Barely 72 hours after President Bola Tinubu forwarded a formal request to the Senate to approve a $2.2 billion foreign loan to enable the Executive to reduce the N9.7 trillion budget deficit for the 2024 fiscal year, the Red Chamber of the National Assembly on Thursday approved the request.
The approval by the Senate of the request was sequel the presentation of a report by the Chairman, Senate Committee on Local and Foreign Debts, Sen. Aliyu Wamakko, during plenary to the lawmakers
The Deputy Senate President, Sen. Jibrin Barau, who presided over the plenary, commended the committee for its timely and thorough examination given to the President’s loan request.
The President had in his Letter of Request on the loan on Tuesday, which was read by the Senate President, Sen. Godswill Akpabio, during the Senate and House of Representatives plenaries, explained that the loan was integral to his administration’s fiscal strategy for the coming year.
The lawmaker said: “The presidential request for $2.2 billion, equivalent to N1.77 trillion, is already enshrined in the external borrowing plan for the 2024 fiscal year.”
Akpabio directed the Senate Committee on Local and Foreign Debts to expedite its review of the request and present a report within 24 hours.
Wammako submitted the committee’s findings during Thursday’s plenary, in a report titled “Implementation of New External Borrowing of N1,767,610,321,779.00 equivalent to $2.209bn in the 2024 Appropriation Act through the issuance of Eurobonds and other sources”, and advocated for the approval of the president’s request.

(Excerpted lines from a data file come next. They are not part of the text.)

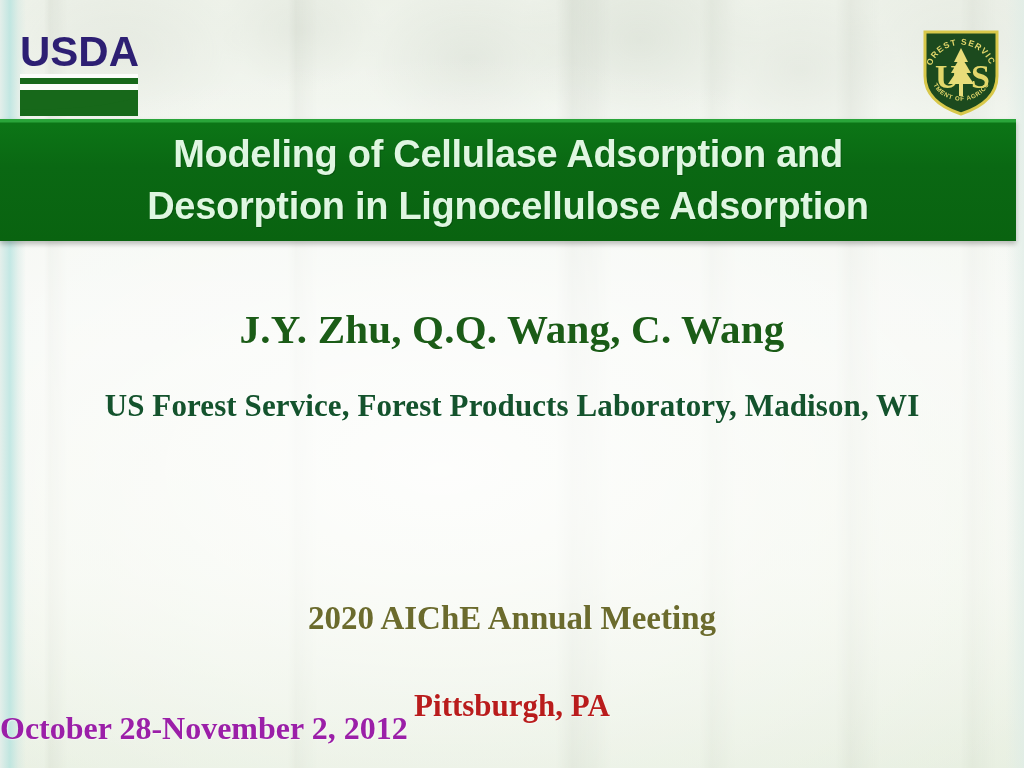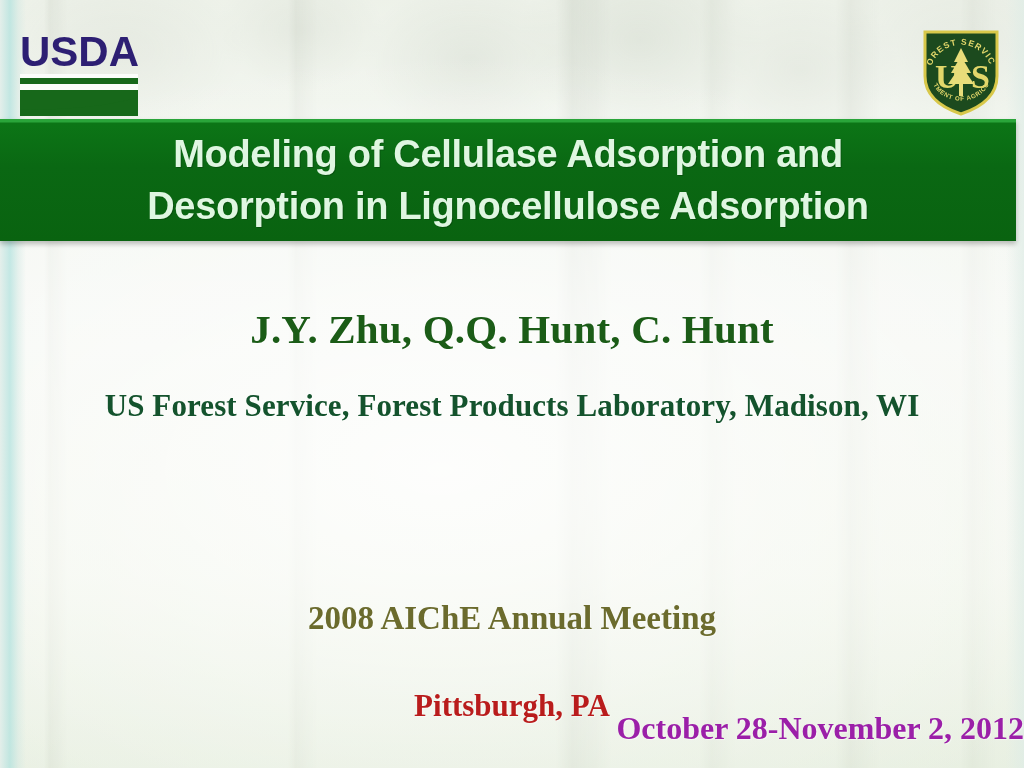"J.Y. Zhu, Q.Q. Hunt, C." div.authors { text: Hunt, C. Hunt -> Wang, C. Wang }
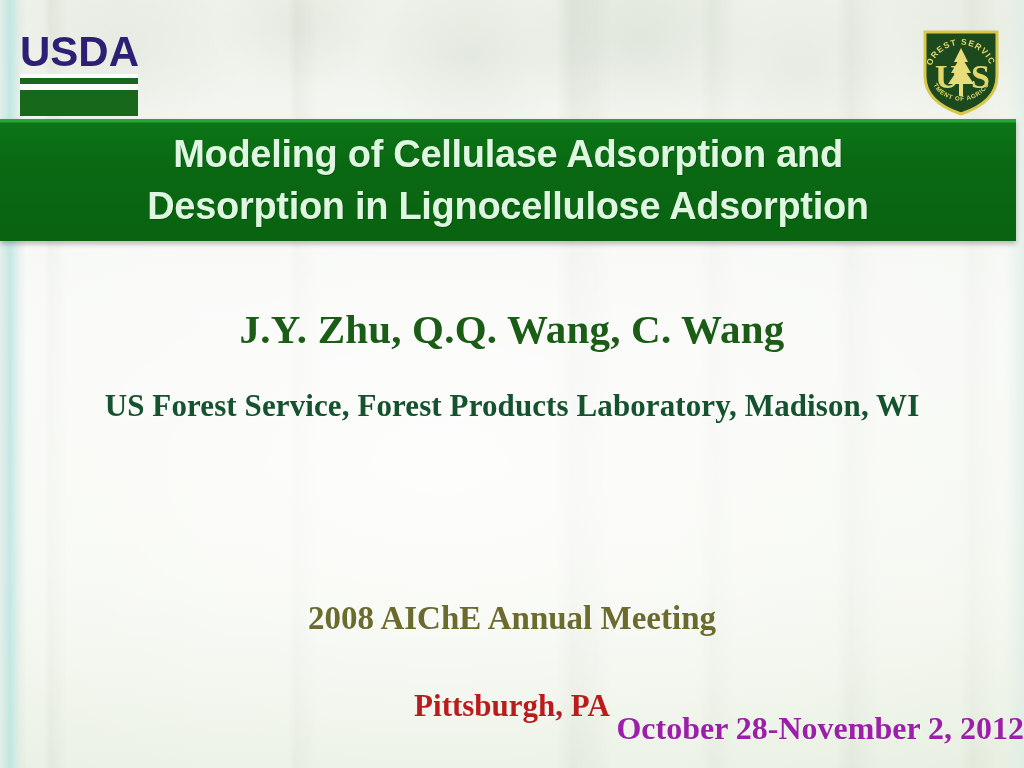"2008 AIChE Annual Meeting" div.meeting { text: 2008 -> 2020 }
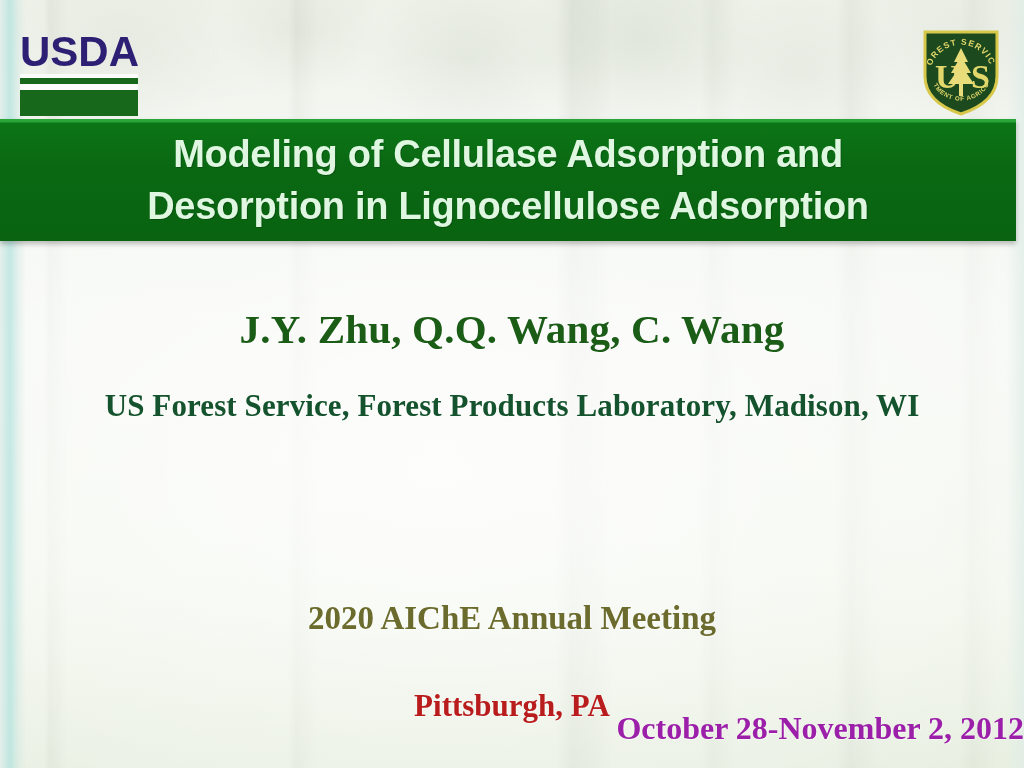"October 28-November 2, 2012" .dates { text-align: right -> left }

According to him, the approval “will contribute to the implementation of the Debt Management Strategy which seeks to reduce the cost of borrowing, lengthen the maturity of the public debt stock, free up space in the domestic market for other borrowers and help increase Nigeria’s external reserves.”
The lawmaker said that the Federal Government could raise all or part of the new external borrowing of $2.21 billion through the issuance of Eurobonds in the international capital market.
Specifically, the committee’s recommendations as read by Wammako stated: “That the Senate do approve the implementation of the new external borrowing of one trillion, seven hundred and sixty-seven billion, six hundred and ten million, three hundred and twenty-one thousand, seven hundred and seventy-nine naira (1,767, 610,321,779.00) — (the equivalent of USD2,209,512,902.22b) at the budget exchange rate of USD1.00/800 in the 2024 Appropriation Act and that the amount should be raised from one or more sources.
“Namely; Issuance of Eurobonds in the ICM, Issuance of debt sovereign Sukuk in the ICM and Bridge/syndicated loans, subject to market conditions.
“Based on availability and cost, to issue Eurobonds in the sum of USD1.70 billion or more, but not more than USD2,209,512,902,.22bn, approved as new external borrowing in the 2024 Act.
“Given the significant increase in the official exchange rate from USD1.00/800 to approximately 41,640, it is recommended that the exchange rate excess resulting from this adjustment be exclusively utilised for the implementation of capital projects in 2024.
“This will ensure that additional funds are directed to infrastructure and developmental projects that will contribute to the nation’s long-term growth and stability”, the committee chairman added.
Following the committee’s presentation of its report, the lawmakers at the Red Chamber unanimously approved the recommendations.